Récupérer le christianisme égalitaire et l’autorité de Marie-Madeleine
La condition de disciple de Marie-Madeleine, « Apôtre des Apôtres », reconnaissance qui lui a été accordée dans l’antiquité chrétienne et récupérée par la théologienne féministe Elisabeth Schüssler Fiorenza dans un article du même titre, pionnière de la recherche féministe sur le Testament chrétien, doit être récupérée. Il est nécessaire de faire revivre et de refonder le christianisme de Marie Madeleine, incluant les hommes et les femmes, en continuité avec les prophètes et les prophétesses d’Israël et avec le prophète Jésus de Nazareth, mais pas avec la succession apostolique, avec un accent hiérarchique-patriarcal et clérical marqué, de la théologie scolastique, qui a compris l’Église comme une monarchie.
Ce christianisme a été oublié dans les ruines clôturées de la ville de Magdala, lieu de naissance de Marie Madeleine, que j’ai visitée il y a quelques années, à sept kilomètres de Capharnaüm, où Jésus de Nazareth a vécu à l’époque de son activité publique. Une importante synagogue a été découverte en 2009 lors de fouilles à Magdala. C’est là que se trouve la mémoire subversive du christianisme originel mené par Jésus et Marie-Madeleine, qui a été vaincu par le christianisme officiel.

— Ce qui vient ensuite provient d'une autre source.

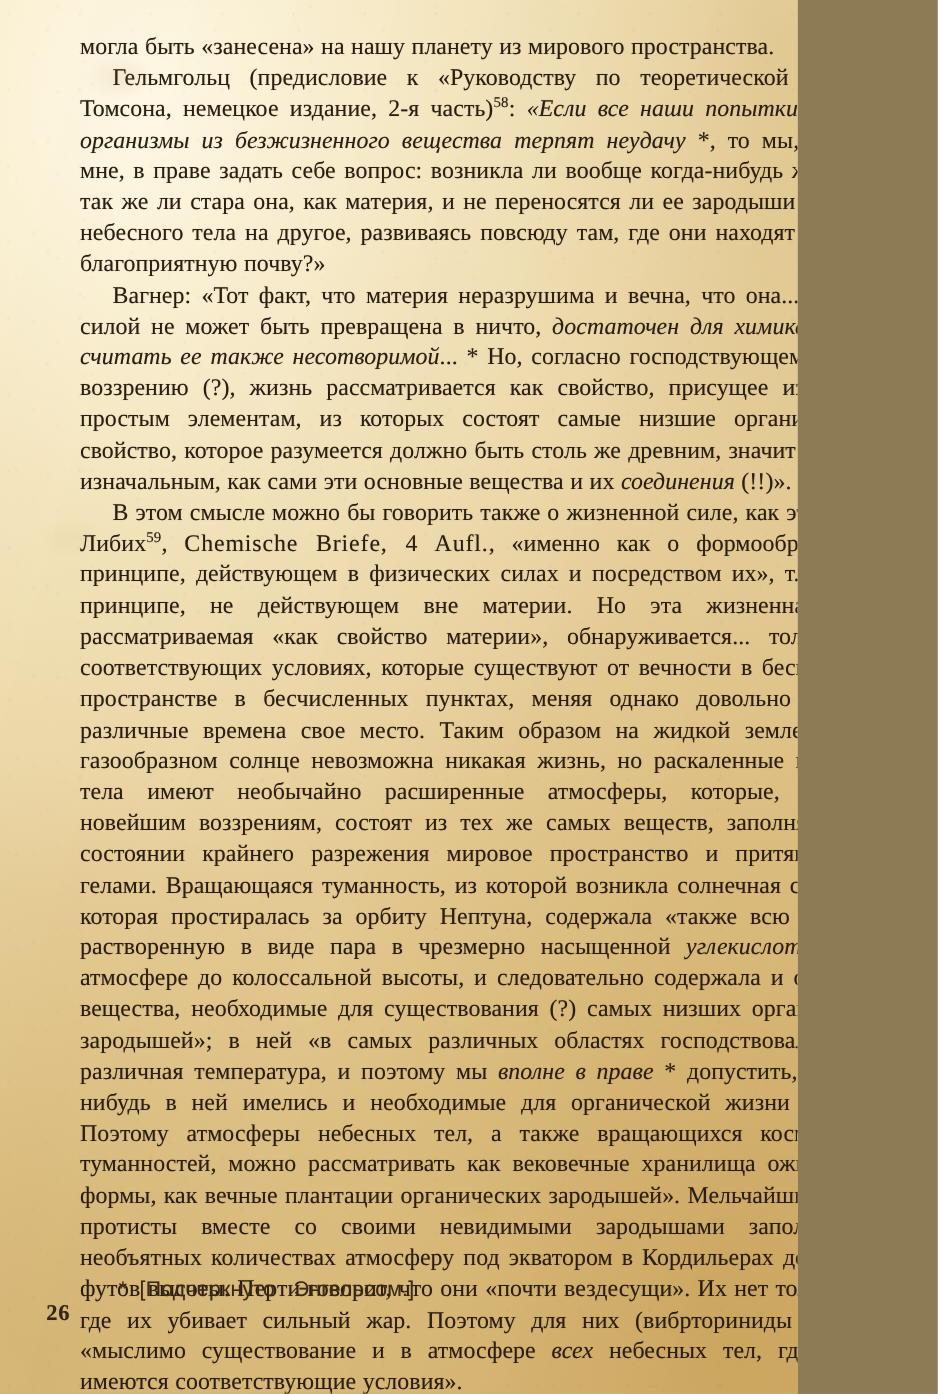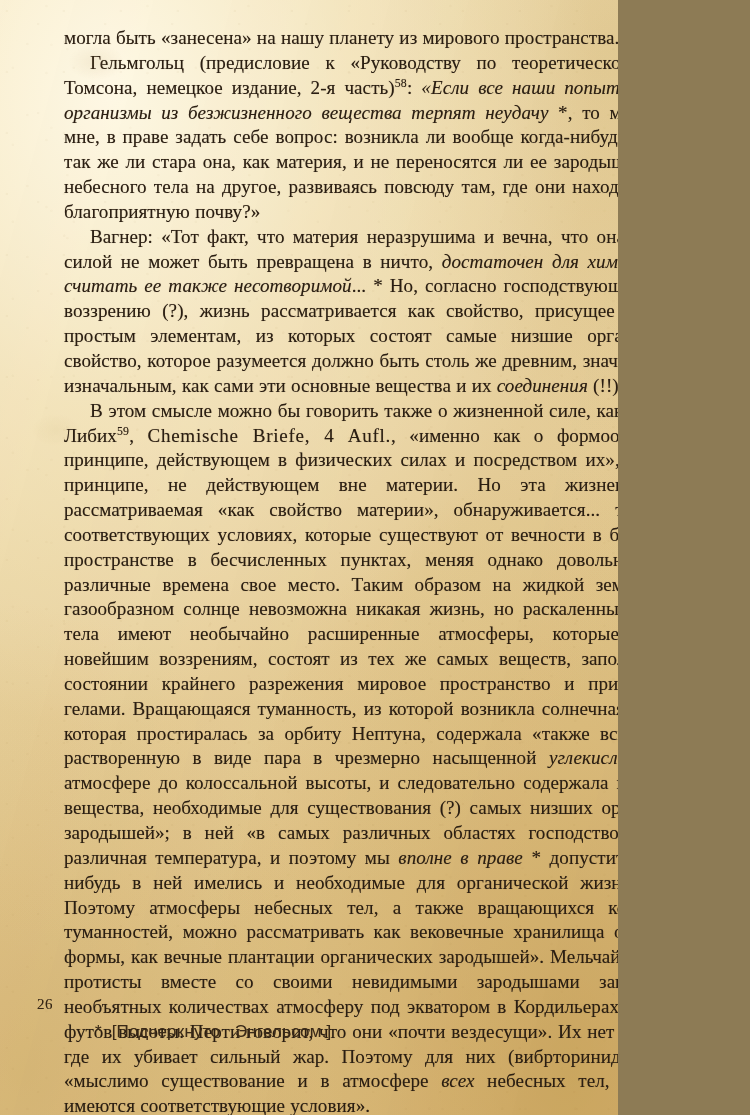"могла быть «занесена» на нашу" .page { padding-left: none -> 20px }
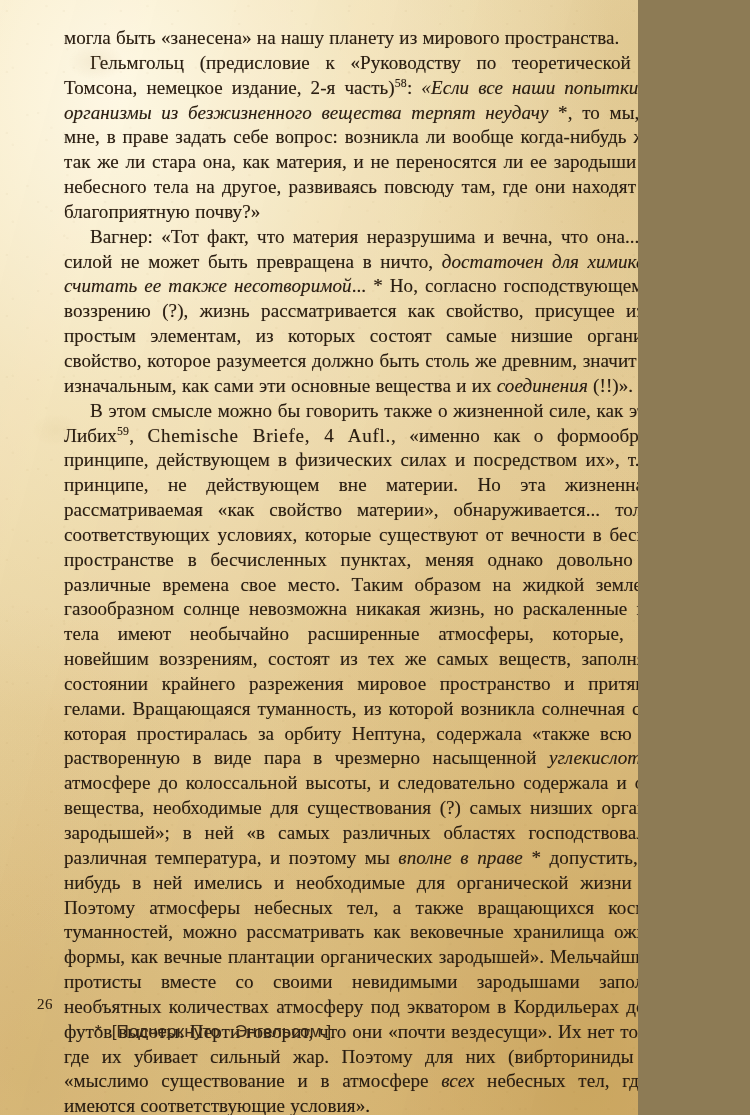"26" .folio { font-size: 15px -> 18px; font-weight: none -> bold; top: 994px -> 1040px }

De ce christianisme enfoui sous les ruines émerge un christianisme libérateur vigoureux, défiant et puissant, à travers les mouvements égalitaires qui émergent en marge des grandes églises chrétiennes, tout comme le premier mouvement de Jésus, de Marie-Madeleine et des autres femmes qui l’accompagnaient pendant son activité publique a émergé en marge.

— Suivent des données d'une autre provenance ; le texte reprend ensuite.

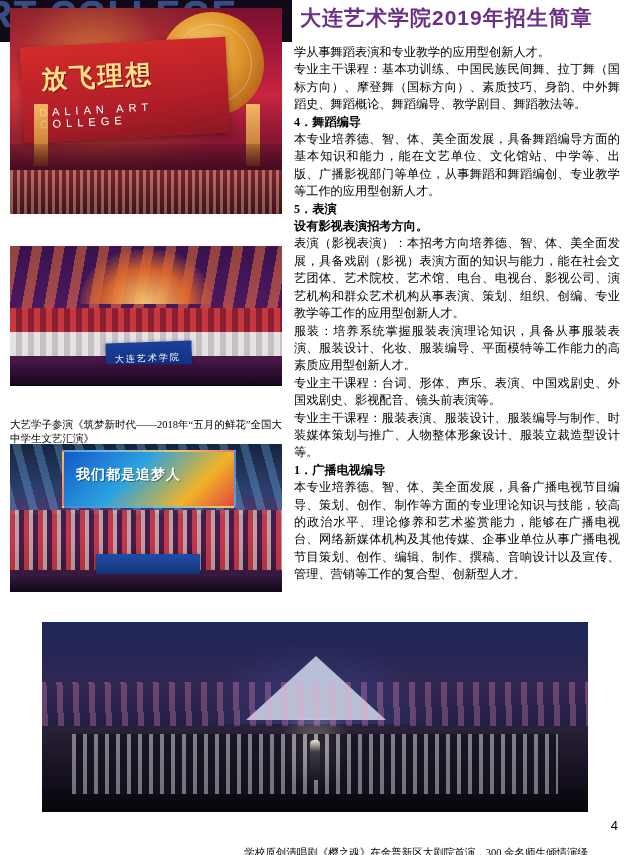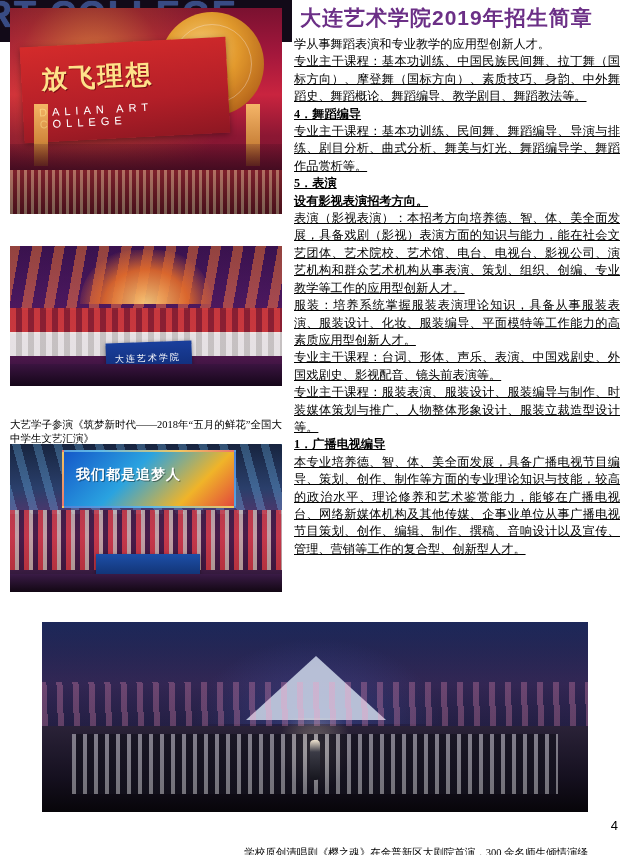"学从事舞蹈表演和专业教学的应用型创新人才。" .text-col { top: 36px -> 44px }
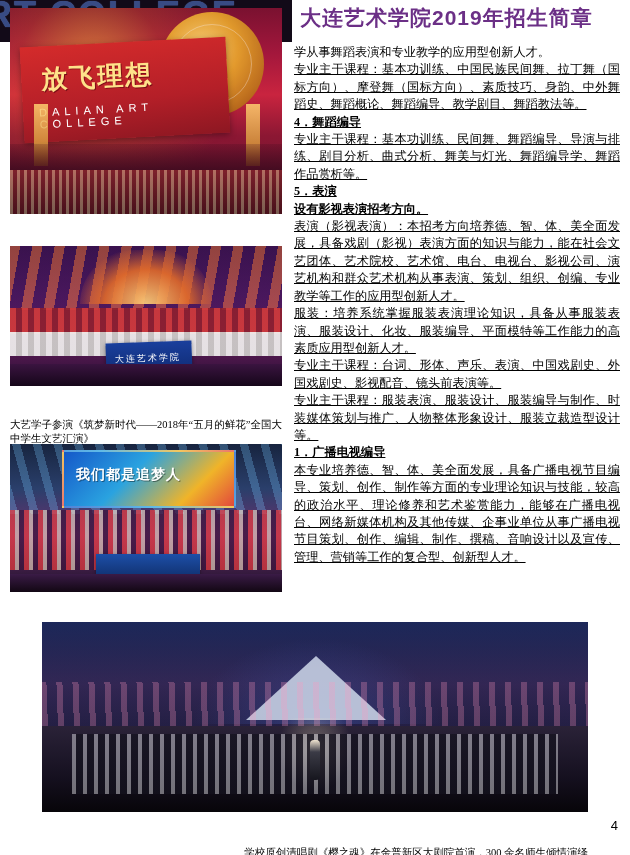"专业主干课程：基本功训练、中国民族民间舞、拉丁舞（国标方向）、摩登舞（国标方向）" .indent2 { text-decoration: underline -> none }
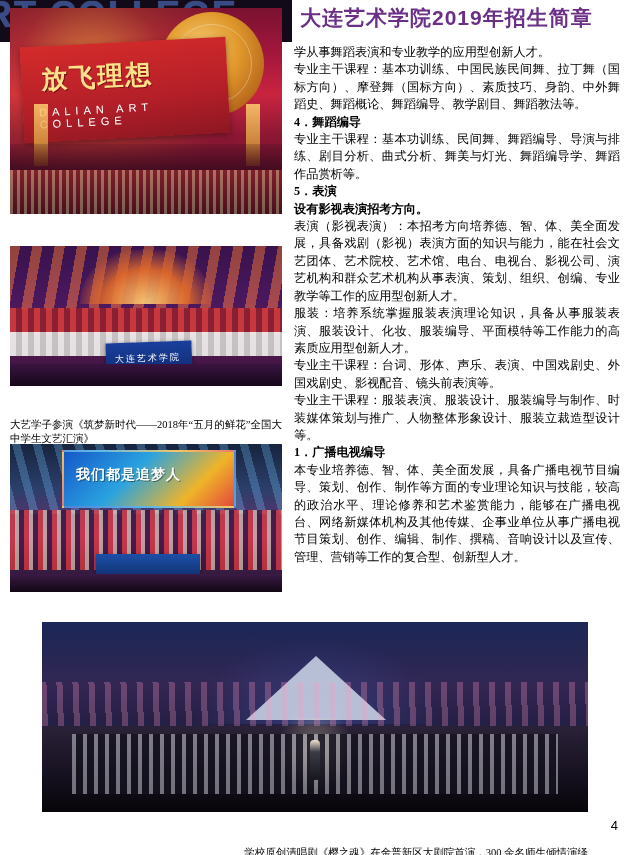"本专业培养德、智、体、美全面发展，具备舞蹈编导方面的基本知识和能力，能在文艺单位" p.indent2 { html: none -> <p>本专业培养德、智、体、美全面发展，具备舞蹈编导方面的基本知识和能力，能在文艺单位、文化馆站、中学等、出版、广播影视部门等单位，从事舞蹈和舞蹈编创、专业教学等工作的应用型创新人才。</p> }
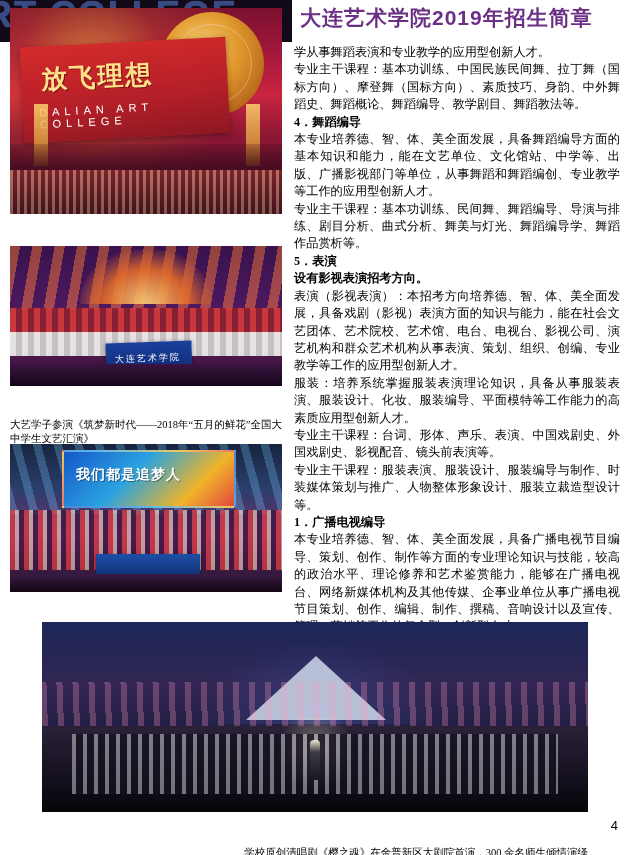"专业主干课程：基本功训练、民间舞、舞蹈编导、导演与排练、剧目分析、曲式分析、舞美" p.indent2 { html: <p>专业主干课程：基本功训练、民间舞、舞蹈编导、导演与排练、剧目分析、曲式分析、舞美与灯光、舞蹈编导学、舞蹈作品赏析等。</p> -> none }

Il est nécessaire de récupérer l’autorité morale et spirituelle de Marie de Magdala en tant qu’amie, disciple, successeur de Jésus et pionnière de l’égalité. Il est nécessaire de reconstruire la ligne de continuité des mouvements émancipateurs à travers l’histoire et d’établir de nouvelles alliances inclusives, créées à partir de la base et non du pouvoir, dans la lutte contre le néolibéralisme sexuel, contre l’exclusion sociale, politique et religieuse des femmes, qui conduit à la violence patriarcale, et contre la discrimination à l’égard des femmes, qui est de nature intersectionnelle : par la classe sociale, la culture, l’ethnicité, la religion, le genre, l’identité affectivo-sexuelle, etc.